Девушка всхлипнула и кивнула.
- А что, вам никто не рассказывал, что после захода солнца они перестают пахнуть фиалками и превращаются в кровожадных чудовищ?
Девушка снова всхлипнула.
- Это была НАША собака, - прошептала она, оправдываюсь.
При этих её словах дед сделал большие глаза, после чего шлёпнул себя ладонью по колену и громко загоготал.
- Ахахаха! Ваша?!
Весёлого было мало, но Шана тоже криво усмехнулся: совсем недавно, прямо перед походом Шаны к древним складам за антидотом, они с дедом вынесли за ворота и оставили там всю свою живность: кроликов, кур и даже двух жёлто-салатовых кошек. Шане было жаль их всех, но такова была жизнь: к ночи милые мирные зелёные существа превращались в безжалостных убийц.
Ещё когда Шана был маленьким, таким маленьким, что и времена эти почти стёрлись из его памяти, как стёрлись из памяти пропавшие в джунглях родители, дед часто перед сном сажал его к себе на колени и рассказывал про ночь и про то, что могут сделать растения, животные и человек, чтобы её пережить.

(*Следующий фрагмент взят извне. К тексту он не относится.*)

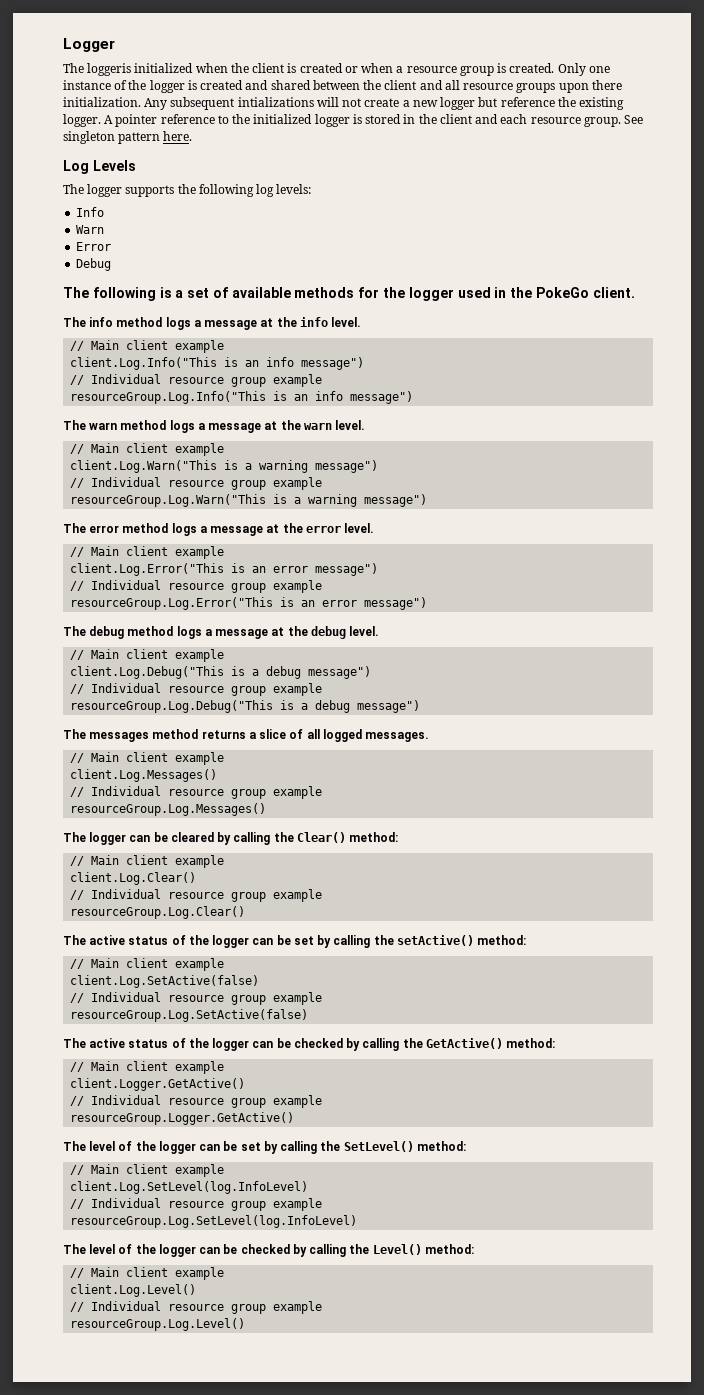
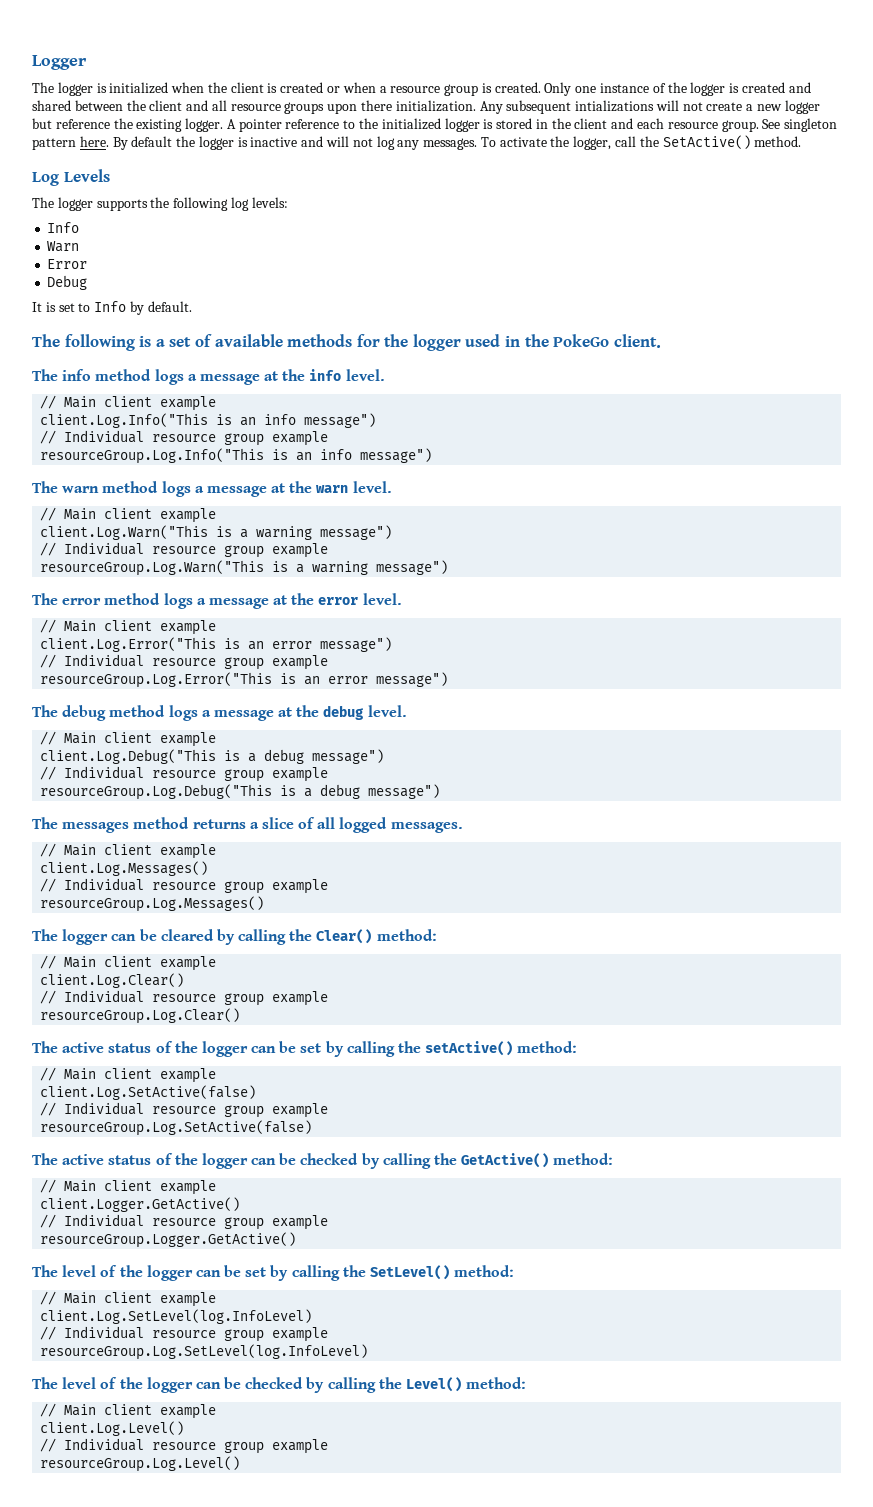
- The loggeris initialized when the client is created or when a resource group is created.
+ The logger is initialized when the client is created or when a resource group is created.
+ By default the logger is inactive and will not log any messages. To activate the logger, call the SetActive() method.
+ It is set to Info by default.

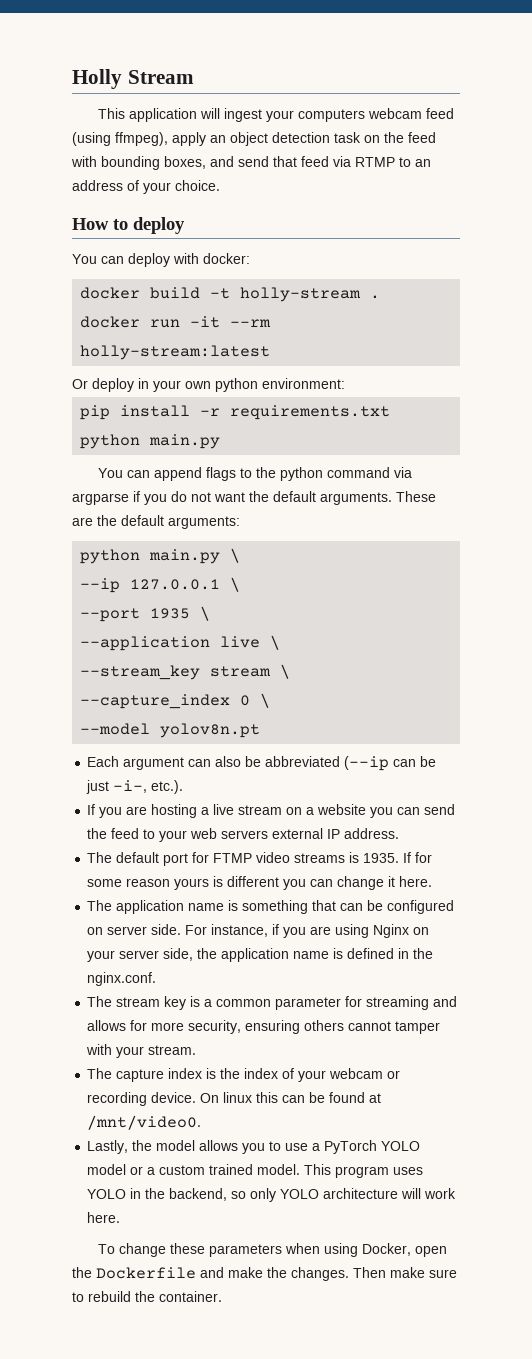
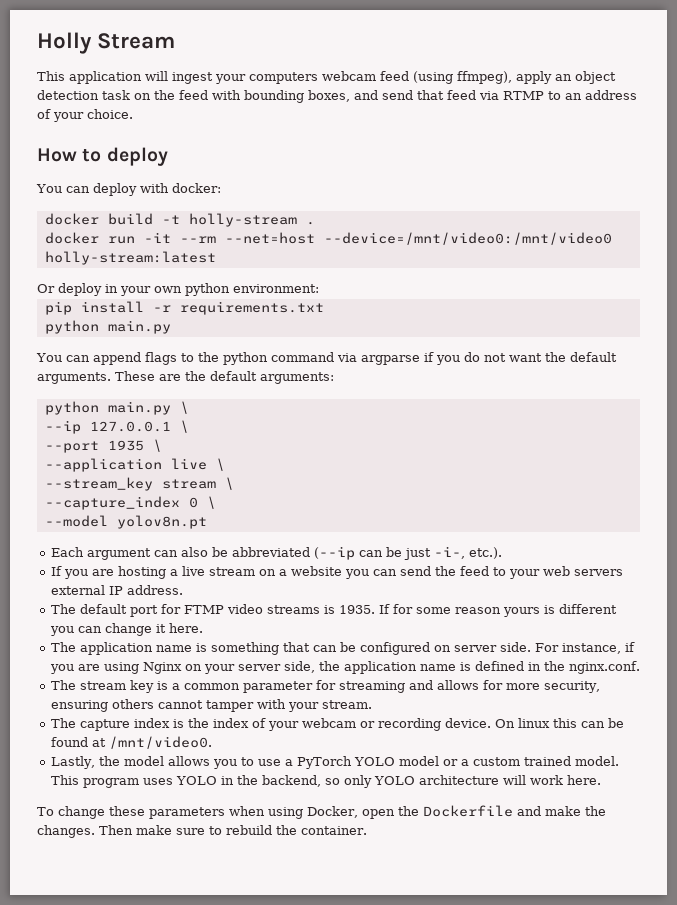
- docker run -it --rm holly-stream:latest
+ docker run -it --rm --net=host --device=/mnt/video0:/mnt/video0 holly-stream:latest

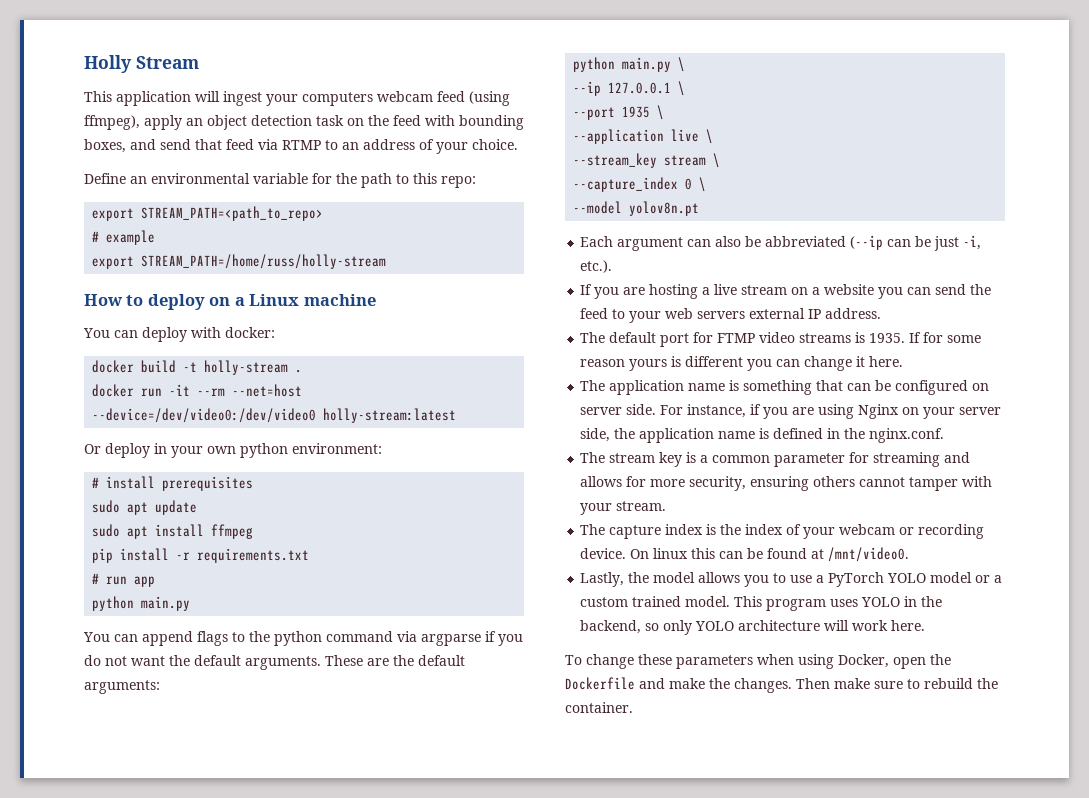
+ Define an environmental variable for the path to this repo:
+ export STREAM_PATH=<path_to_repo>
+ # example
+ export STREAM_PATH=/home/russ/holly-stream
- How to deploy
+ How to deploy on a Linux machine
- docker run -it --rm --net=host --device=/mnt/video0:/mnt/video0 holly-stream:latest
+ docker run -it --rm --net=host --device=/dev/video0:/dev/video0 holly-stream:latest
+ # install prerequisites
+ sudo apt update
+ sudo apt install ffmpeg
+ # run app
- Each argument can also be abbreviated (--ip can be just -i-, etc.).
+ Each argument can also be abbreviated (--ip can be just -i, etc.).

Шана не знал, откуда сам дед знал вот это вот всё (возможно, лет сто назад ему рассказывал его собственный дед?), но рассказы деда завораживали его, и он слушал их с открытым от изумления ртом: и про мягких зелёных кроликов, к ночи превращающихся в чёрных упырей, и про чёрных синичек, по ночам падающих с чёрного неба и впивающихся в глаза ничего не подозревающим людям, и про возбудителя бешенства - крохотный, невидимый глазу человека миксовирус, формой и назначением напоминающий винтовочную пулю, и выжирающий человеку мозг.